While running cellprofiler, I made a mistake for one of output csv and named it nuclei_dead.csv instead of nuclei_dying.csv. I believe the way collate feature works for cytominer and cytotable is to look for matching string in file name (? and column names for those files), and then start merging data at well and then plate level (depending on folder structure).

For now, I get the following error regardless of if I used original data (with inconsistent filenames) or after renaming _hcssyn_seg_nucleidying.csv to _hcssyn_seg_nucleidead.csv (but not replacing dying with dead within column names!). I am not sure if error is related to not replacing dying to dead within column names or something else but would be much help if there is a way to overcome this issue.

I have shared toyset data via email.

PS: For shared toyset, source path can be one of toyset/orig or toyset/renamed directory

gist: apptainer definition file to build cytotable_0.0.1p2.sif, using commit: e74a6785ece152008d91e5f4bd59b8f5fc8b9314

foo@r209u11n01.mccleary :~/palmer_scratch/syn/toyset$ apptainer run /gpfs/gibbs/pi/lab/foo/hpcenv/opt/apptainer/sifbin/cytotable_0.0.1p2.sif
Python 3.10.11 (main, May 23 2023, 13:58:30) [GCC 10.2.1 20210110] on linux
Type "help", "copyright", "credits" or "license" for more information.
>>> from cytotable import convert
>>> convert(
...     source_path="/home/foo/palmer_scratch/syn/toyset/data",
...     source_datatype="csv",
...     dest_path="take1.parquet",
...     dest_datatype="parquet",
...     preset="cellprofiler_csv",
... )

Traceback (most recent call last):
  File "<stdin>", line 1, in <module>
  File "/usr/local/lib/python3.10/site-packages/cytotable/convert.py", line 1434, in convert
    ).result()
  File "/usr/local/lib/python3.10/concurrent/futures/_base.py", line 458, in result
    return self.__get_result()
  File "/usr/local/lib/python3.10/concurrent/futures/_base.py", line 403, in __get_result
    raise self._exception
  File "/usr/local/lib/python3.10/site-packages/parsl/dataflow/dflow.py", line 301, in handle_exec_update
    res = self._unwrap_remote_exception_wrapper(future)
  File "/usr/local/lib/python3.10/site-packages/parsl/dataflow/dflow.py", line 573, in _unwrap_remote_exception_wrapper
    result.reraise()
  File "/usr/local/lib/python3.10/site-packages/parsl/app/errors.py", line 122, in reraise
    reraise(t, v, v.__traceback__)
  File "/usr/local/lib/python3.10/site-packages/six.py", line 719, in reraise
    raise value
  File "/usr/local/lib/python3.10/site-packages/parsl/app/errors.py", line 145, in wrapper
    return func(*args, **kwargs)
  File "/usr/local/lib/python3.10/site-packages/cytotable/convert.py", line 1094, in _to_parquet
    ).result()
  File "/usr/local/lib/python3.10/concurrent/futures/_base.py", line 458, in result
    return self.__get_result()
  File "/usr/local/lib/python3.10/concurrent/futures/_base.py", line 403, in __get_result
    raise self._exception
parsl.dataflow.errors.JoinError: Join failure for task 1 with failed join dependencies from tasks [5]
>>>

I am able to successfully run tutorial code with above apptainer image.
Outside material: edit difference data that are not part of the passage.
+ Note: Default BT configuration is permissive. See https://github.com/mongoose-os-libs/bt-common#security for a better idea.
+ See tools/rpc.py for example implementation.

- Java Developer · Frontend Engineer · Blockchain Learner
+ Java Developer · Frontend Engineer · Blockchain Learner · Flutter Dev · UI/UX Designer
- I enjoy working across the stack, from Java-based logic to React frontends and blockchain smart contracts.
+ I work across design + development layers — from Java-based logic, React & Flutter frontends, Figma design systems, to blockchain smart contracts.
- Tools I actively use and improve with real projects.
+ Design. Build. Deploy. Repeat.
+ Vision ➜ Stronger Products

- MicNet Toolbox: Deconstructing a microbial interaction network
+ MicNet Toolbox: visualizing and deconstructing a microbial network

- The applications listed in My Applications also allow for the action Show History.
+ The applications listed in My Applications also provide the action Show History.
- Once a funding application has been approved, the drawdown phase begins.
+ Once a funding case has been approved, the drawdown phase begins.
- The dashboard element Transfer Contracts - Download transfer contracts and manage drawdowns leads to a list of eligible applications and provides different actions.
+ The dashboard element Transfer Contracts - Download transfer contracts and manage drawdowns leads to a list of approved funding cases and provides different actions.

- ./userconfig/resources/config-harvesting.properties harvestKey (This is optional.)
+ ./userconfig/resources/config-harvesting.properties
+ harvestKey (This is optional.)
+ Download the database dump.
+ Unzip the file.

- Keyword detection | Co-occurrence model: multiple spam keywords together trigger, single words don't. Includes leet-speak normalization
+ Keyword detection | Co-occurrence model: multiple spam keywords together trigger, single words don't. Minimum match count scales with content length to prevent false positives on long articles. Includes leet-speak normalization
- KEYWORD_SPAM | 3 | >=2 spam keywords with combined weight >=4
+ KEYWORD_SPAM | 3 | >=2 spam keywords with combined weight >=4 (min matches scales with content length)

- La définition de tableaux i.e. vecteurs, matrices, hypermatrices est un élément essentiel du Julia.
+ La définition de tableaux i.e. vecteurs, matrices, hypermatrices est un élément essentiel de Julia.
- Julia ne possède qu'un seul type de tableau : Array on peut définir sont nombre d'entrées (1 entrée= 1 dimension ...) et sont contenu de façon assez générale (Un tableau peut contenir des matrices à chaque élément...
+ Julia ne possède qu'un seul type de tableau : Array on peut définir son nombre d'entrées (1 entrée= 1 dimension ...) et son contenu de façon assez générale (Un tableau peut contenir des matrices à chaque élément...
from cytotable import convert

# using a local path with cellprofiler csv presets
convert(
    source_path="./tests/data/cellprofiler/ExampleHuman",
    source_datatype="csv",
    dest_path="ExampleHuman.parquet",
    dest_datatype="parquet",
    preset="cellprofiler_csv",
)

Hi @sbamin, thank you so much for opening this issue and for sharing along the details of your efforts here! I took some time to look into this and wanted to share my findings so far. I'm currently running into challenges which are specific to my limited local hardware resources and chunk sizes which may not apply to your execution environment (you may see different results based on what I share).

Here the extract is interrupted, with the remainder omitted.